Le Collectif contre la criminalisation de la solidarité a publié, dimanche 9 novembre 2025, un nouveau communiqué rappelant le cas d’Abdallah Saïd, président de l’association Enfants de la Lune à Médenine, détenu depuis novembre 2024. L’organisation dénonce une affaire emblématique d’un État qui, selon elle, confond solidarité humaine et menace sécuritaire.
Arrêté il y a 360 jours, Abdallah Saïd est poursuivi dans le cadre d’une enquête portant sur le financement étranger de son association, accusée d’avoir apporté une aide humanitaire à des migrants — parmi lesquels de nombreux enfants — dans le Sud tunisien. Le dossier comporte des chefs d’inculpation lourds, allant jusqu’à « complot contre l’État » et « modification de la composition démographique du pays », des accusations que le Collectif qualifie de « produits d’une rhétorique xénophobe relookée en argument d’État ».
Un médecin au parcours irréprochable
Le communiqué rappelle que le docteur Abdallah Saïd a consacré plus de trente ans de sa carrière à la santé publique, sans jamais distinguer un patient d’un autre selon son origine, sa langue ou sa couleur. Il a multiplié les engagements dans la région de Médenine, notamment à travers la création de l’association Enfants de la Lune et la coordination du Collectif des associations locales.

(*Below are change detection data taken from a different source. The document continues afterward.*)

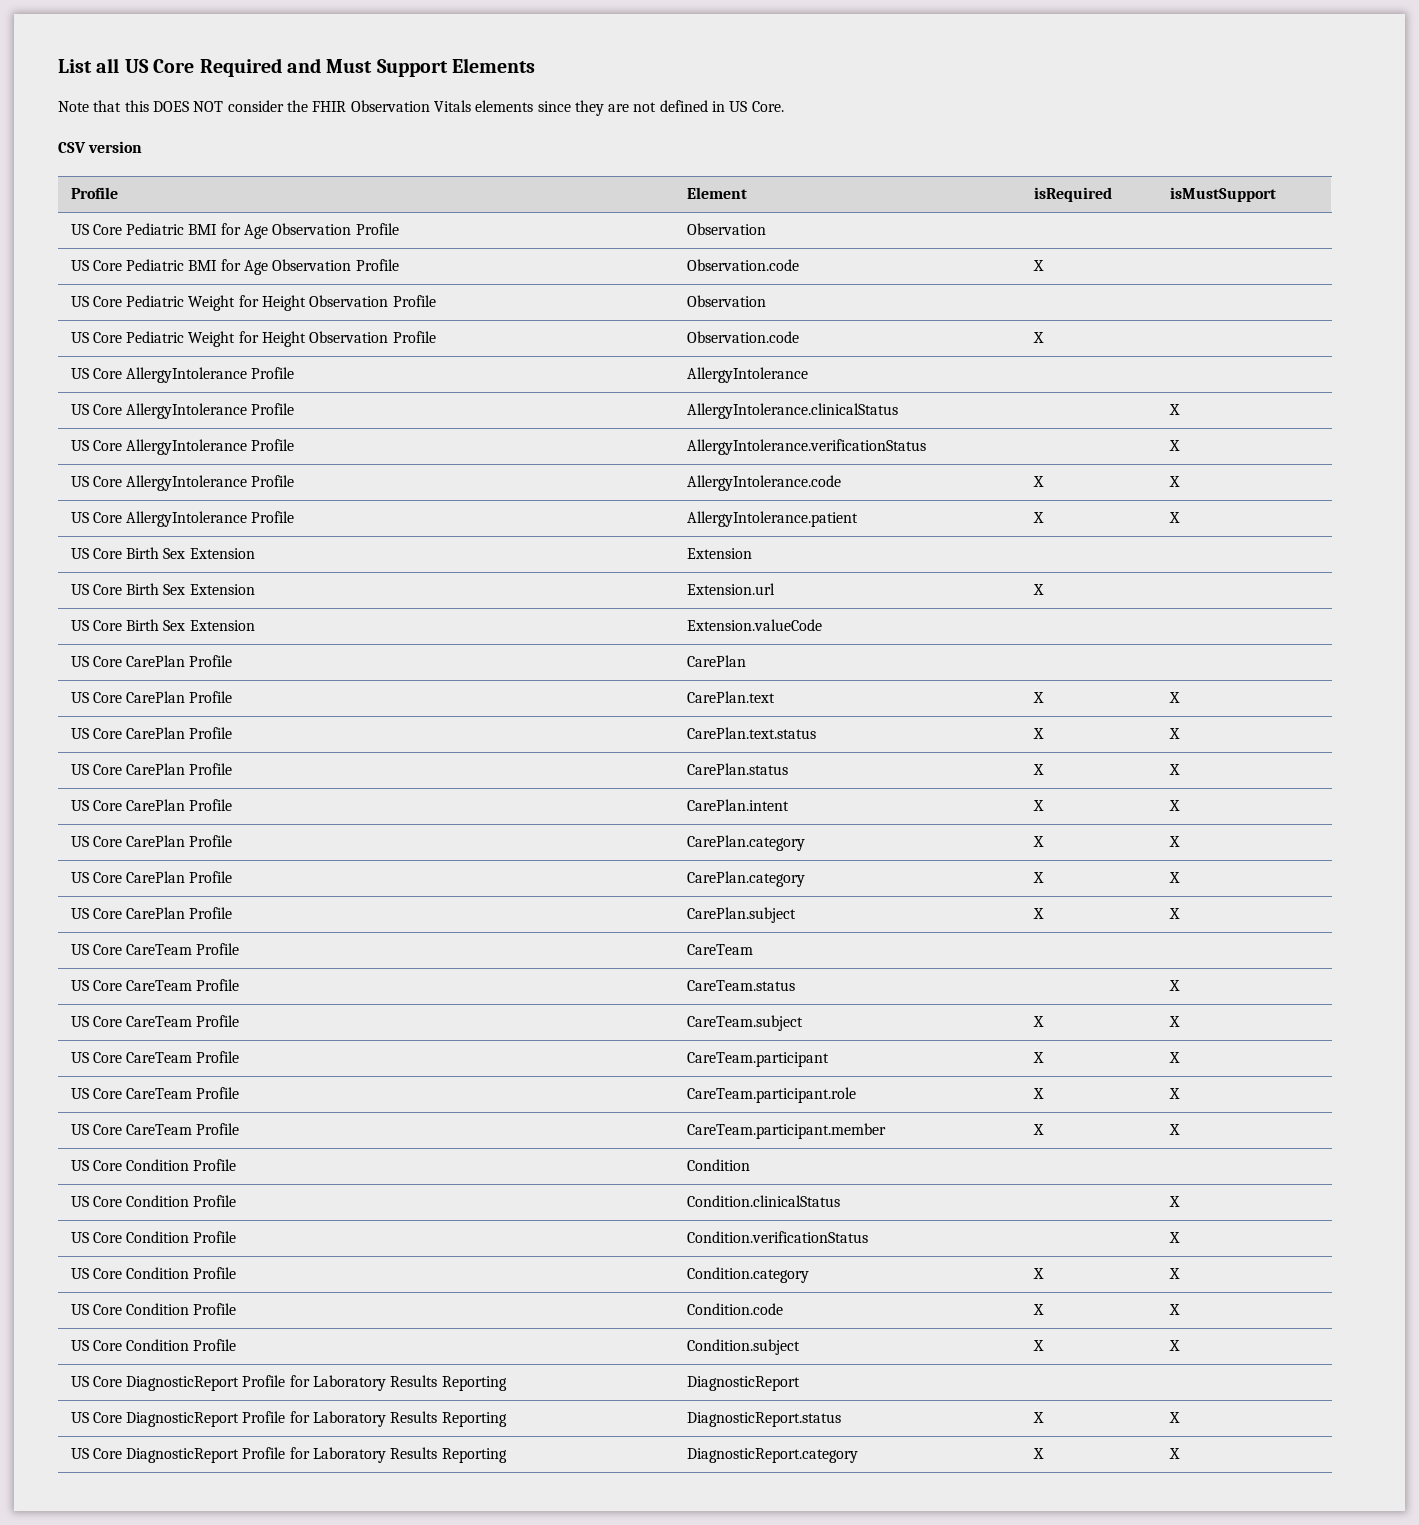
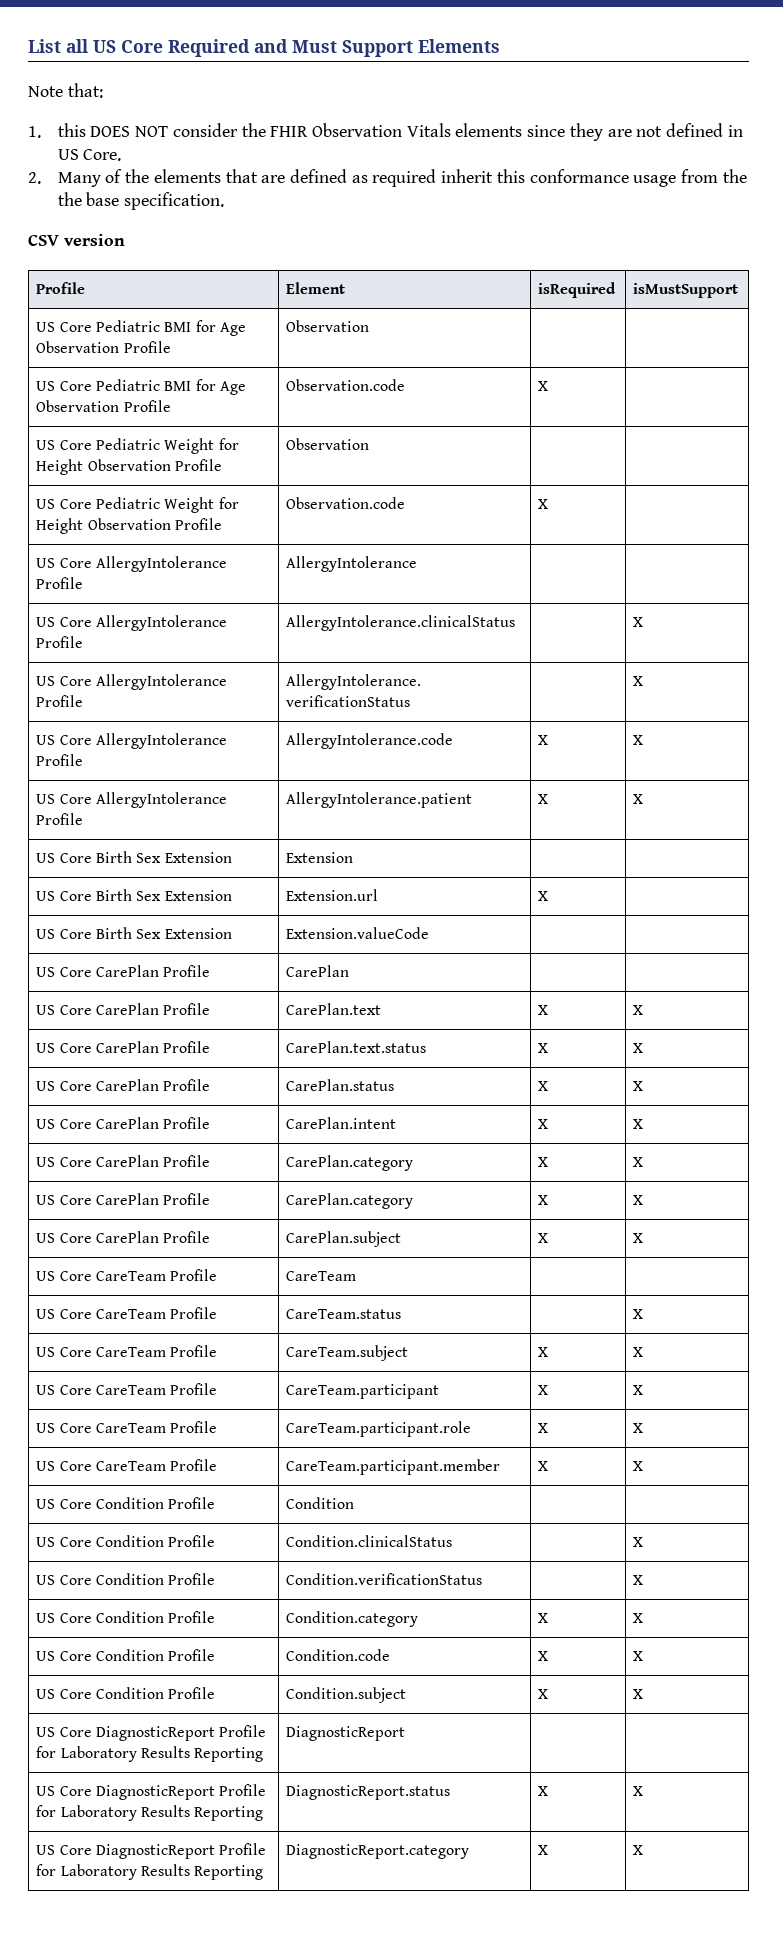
[93,100,122,112] that -> [67,83,103,98] [28,126,41,138] that: // 1.
(784, 106) none -> [28,169,747,187] [57,192,225,210] // 2. Many of the elements that are defined as required inherit this conformance usage from the the base specification.

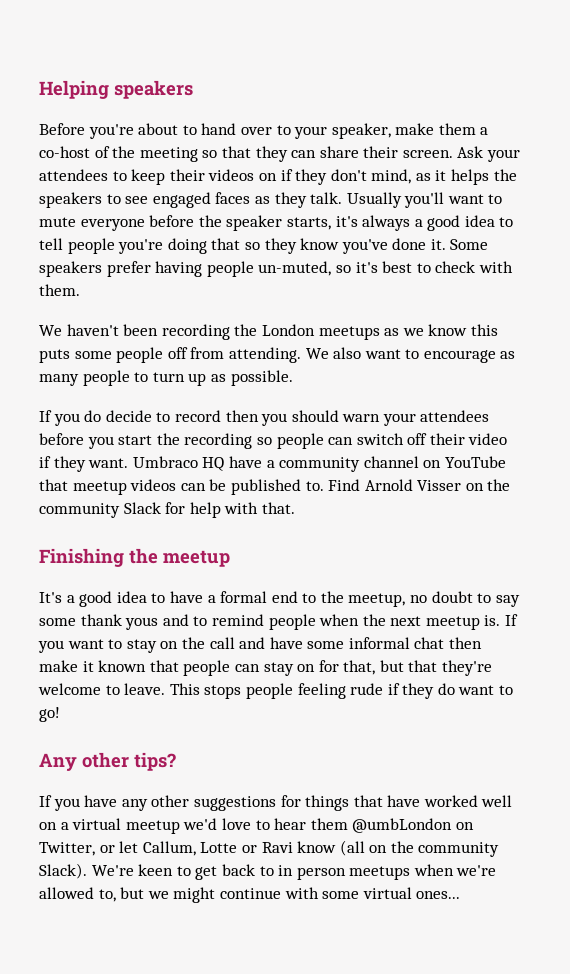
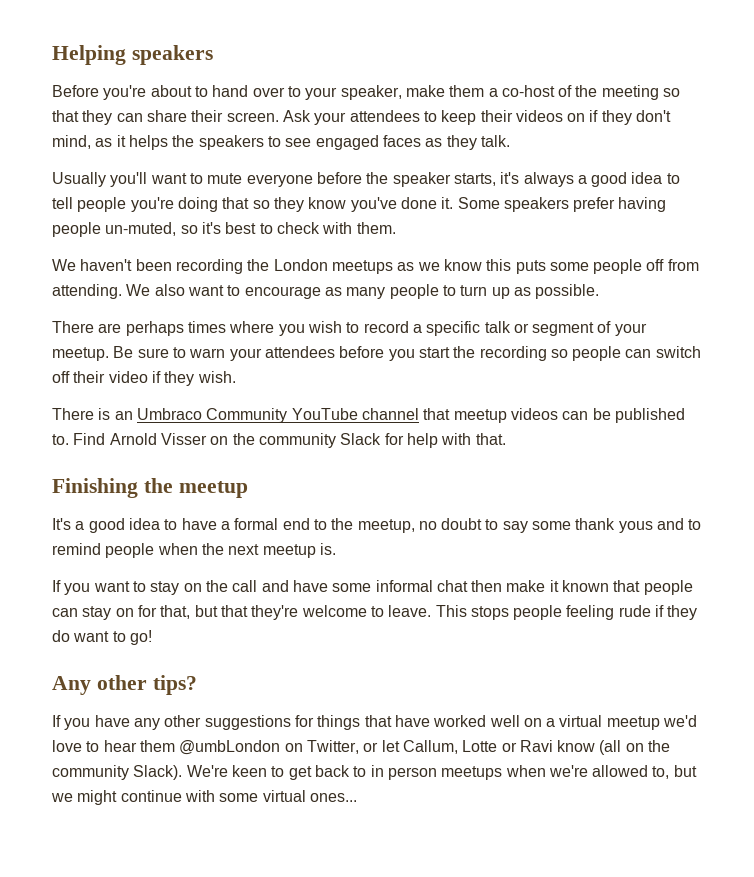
(343, 198) none -> (510, 141) //
[39,410,339,426] If you do decide to record then you should -> [52,321,647,336] [52,346,186,361] There are perhaps times where you wish to record a specific talk or segment of your meetup. Be sure to
[88,456,506,472] want. Umbraco HQ have a community channel on YouTube -> [197,371,236,383] [52,408,419,423] wish. // There is an Umbraco Community YouTube channel
(501, 620) none -> (336, 549) //

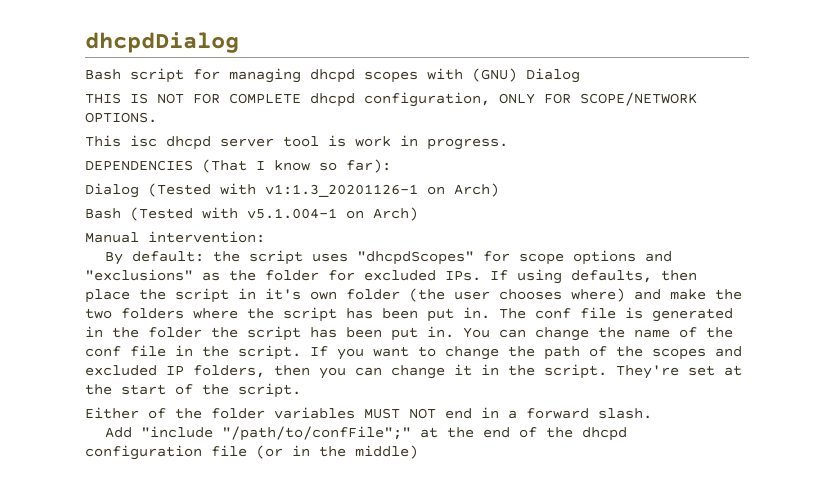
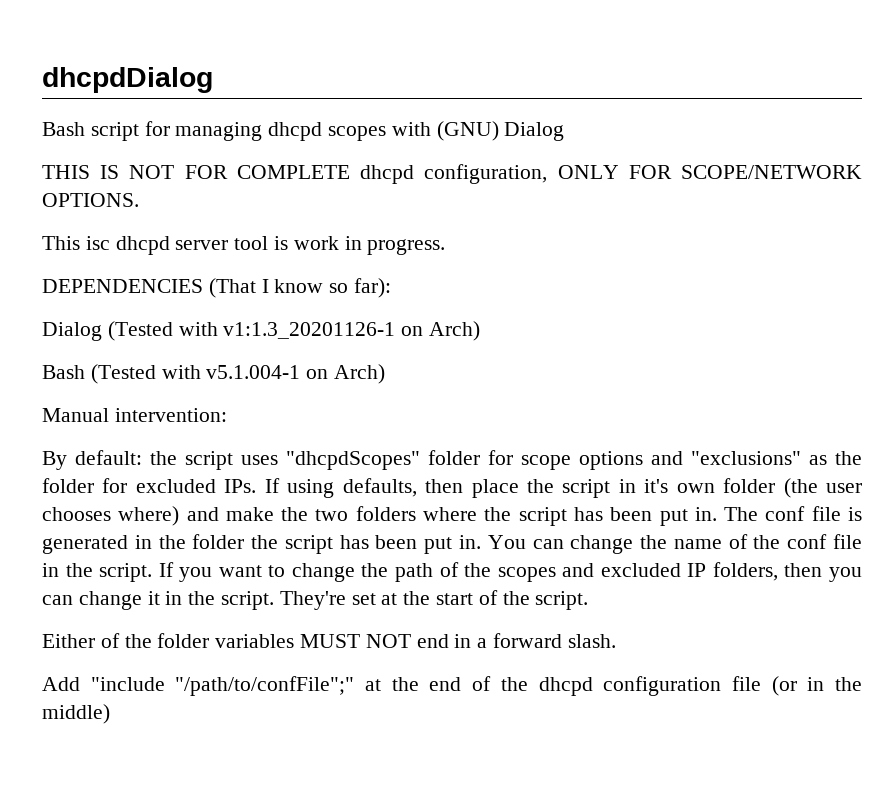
(475, 258) none -> [428,450,480,465] folder

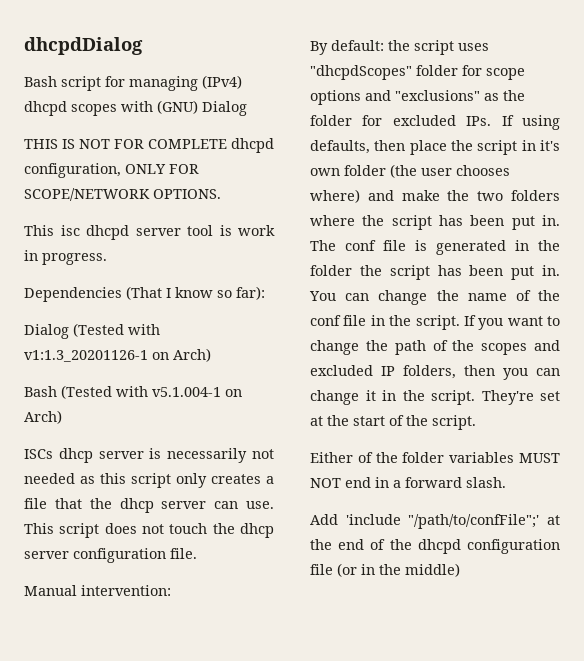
(263, 131) none -> [202,75,242,89] (IPv4)
[42,279,203,293] DEPENDENCIES -> [24,287,122,302] Dependencies
(386, 374) none -> [24,448,274,463] [24,473,274,488] [24,498,274,513] [24,523,274,538] [24,548,197,563] // ISCs dhcp server is necessarily not needed as this script only creates a file that the dhcp server can use. This script does not touch the dhcp server configuration file.
[90,676,355,696] "include "/path/to/confFile";" -> [345,514,540,529] 'include "/path/to/confFile";'

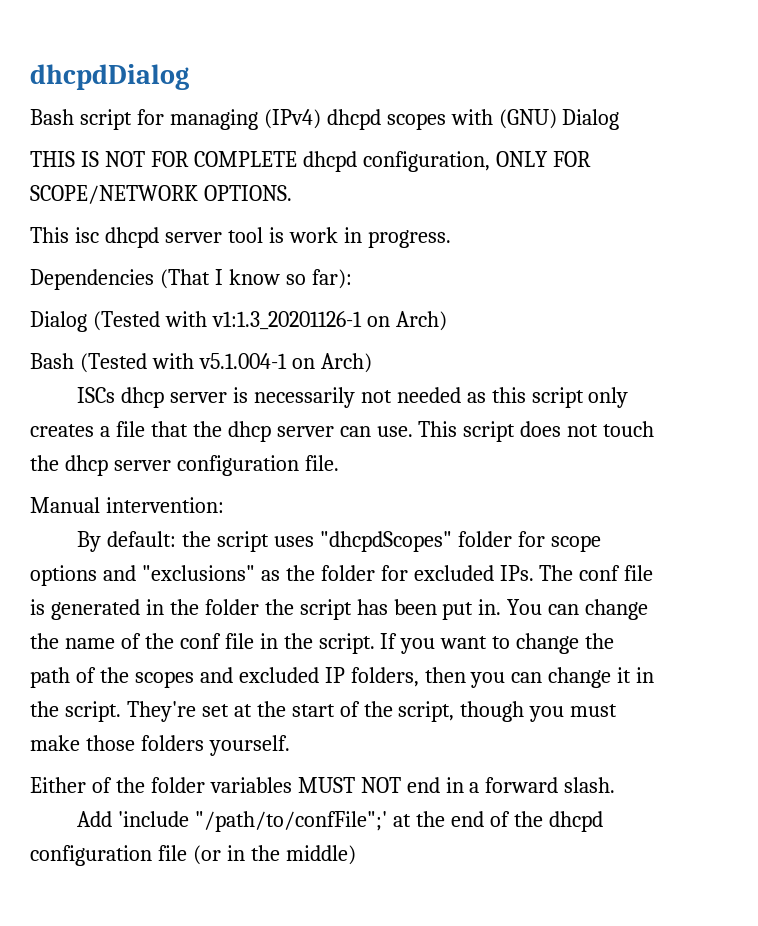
[501,115,560,130] [310,140,560,155] [310,164,510,178] [310,189,560,203] [310,215,560,230] If using defaults, then place the script in it's own folder (the user chooses where) and make the two folders where the script has been put in. -> (534, 573) none
[432,415,476,430] script. -> [398,701,618,722] [30,735,290,756] script, though you must make those folders yourself.

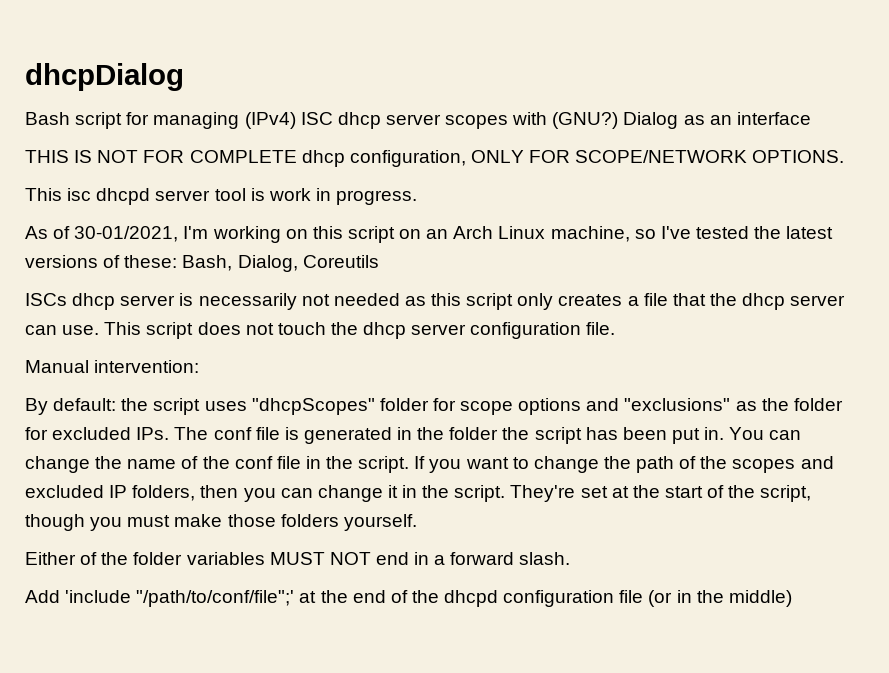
[30,64,189,90] dhcpdDialog -> [25,63,184,91] dhcpDialog
[326,109,381,130] dhcpd -> [300,112,441,129] ISC dhcp server
[498,109,620,130] (GNU) Dialog -> [552,112,811,129] (GNU?) Dialog as an interface
[302,151,357,172] dhcpd -> [301,150,345,167] dhcp
[30,269,352,290] [30,311,447,332] [30,353,372,373] Dependencies (That I know so far): // Dialog (Tested with v1:1.3_20201126-1 on Arch) // Bash (Tested with v5.1.004-1 on Arch) -> [25,226,834,243] [25,255,379,272] As of 30-01/2021, I'm working on this script on an Arch Linux machine, so I've tested the latest versions of these: Bash, Dialog, Coreutils
[319,531,452,552] "dhcpdScopes" -> [251,398,375,415] "dhcpScopes"
[194,811,387,832] "/path/to/confFile";' -> [136,590,295,607] "/path/to/conf/file";'

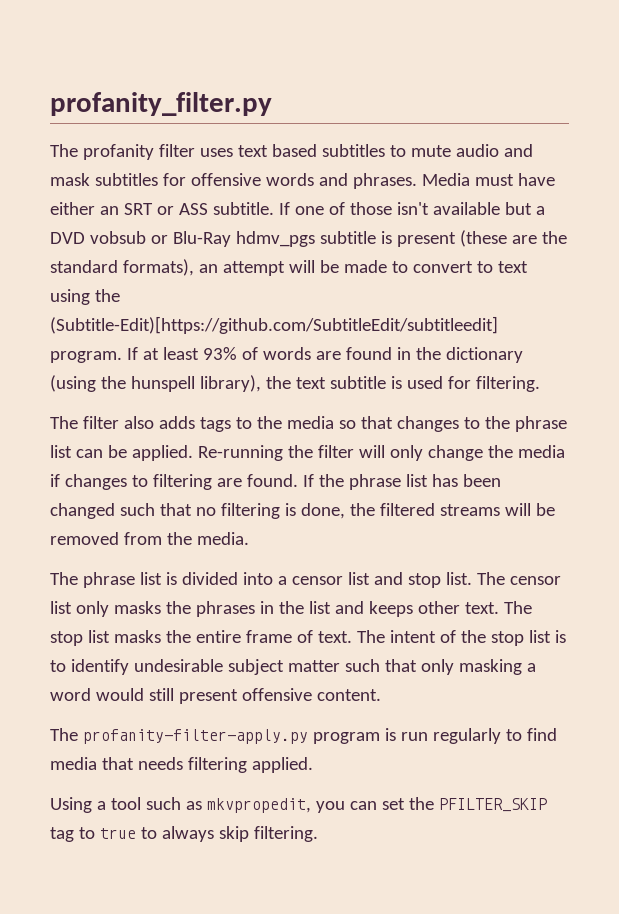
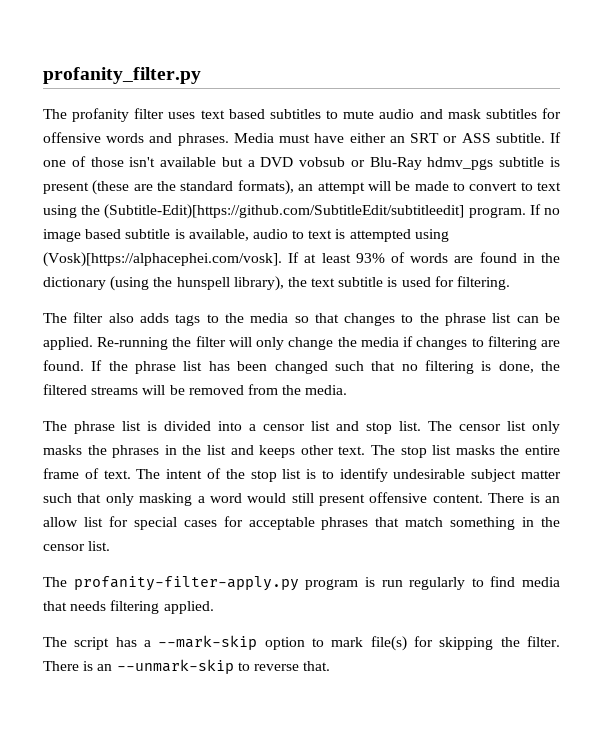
(138, 353) none -> [544,208,560,215] [43,229,449,242] [43,252,300,267] no image based subtitle is available, audio to text is attempted using (Vosk)[https://alphacephei.com/vosk]. If
(381, 695) none -> [488,493,560,503] [43,516,561,530] [43,541,111,551] There is an allow list for special cases for acceptable phrases that match something in the censor list.
[50,797,547,813] [50,826,318,842] Using a tool such as mkvpropedit, you can set the PFILTER_SKIP tag to true to always skip filtering. -> [43,635,560,651] [43,659,331,674] The script has a --mark-skip option to mark file(s) for skipping the filter. There is an --unmark-skip to reverse that.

Ces structures, assure le Collectif, sont devenues des espaces d’intégration sociale et économique, fournissant soutien médical et psychologique, formations, accompagnement scolaire et prise en charge de femmes vulnérables. Le texte décrit son engagement comme « une citoyenneté vécue au quotidien ».
Un glissement vers la criminalisation
Pour le Collectif, la poursuite judiciaire engagée contre Abdallah Saïd constitue un tournant grave dans le traitement des acteurs humanitaires en Tunisie. L’organisation estime que le pouvoir politique s’appuie désormais sur un discours alarmiste autour d’un supposé « plan de changement démographique », une thèse largement relayée depuis deux ans dans certains cercles sécuritaires et médiatiques.
« Le migrant n’est plus un être humain, mais un suspect en puissance », écrit le Collectif dans un texte au ton particulièrement sévère, comparant le climat actuel à « l’une des pages les plus sombres de la xénophobie moderne ». La formule vise directement la justification officielle utilisée dans plusieurs dossiers liés à la migration.
Entre solidarité punie et racisme célébré
Le Collectif accuse les autorités d’ériger en crime tout acte humanitaire, tout en fermant les yeux sur les expressions croissantes de haine raciale. « Alors que d’autres pays célèbrent les réussites des descendants de migrants, comme le politicien américain Zohran Mamdani, la Tunisie emprisonne l’un de ses symboles d’humanité », affirme le texte.
Selon l’organisation, l’affaire Abdallah Saïd révèle « la distance inquiétante entre l’État de droit et la volonté de punir », et illustre une dérive où « la solidarité devient une faute, et la compassion un délit aggravé ».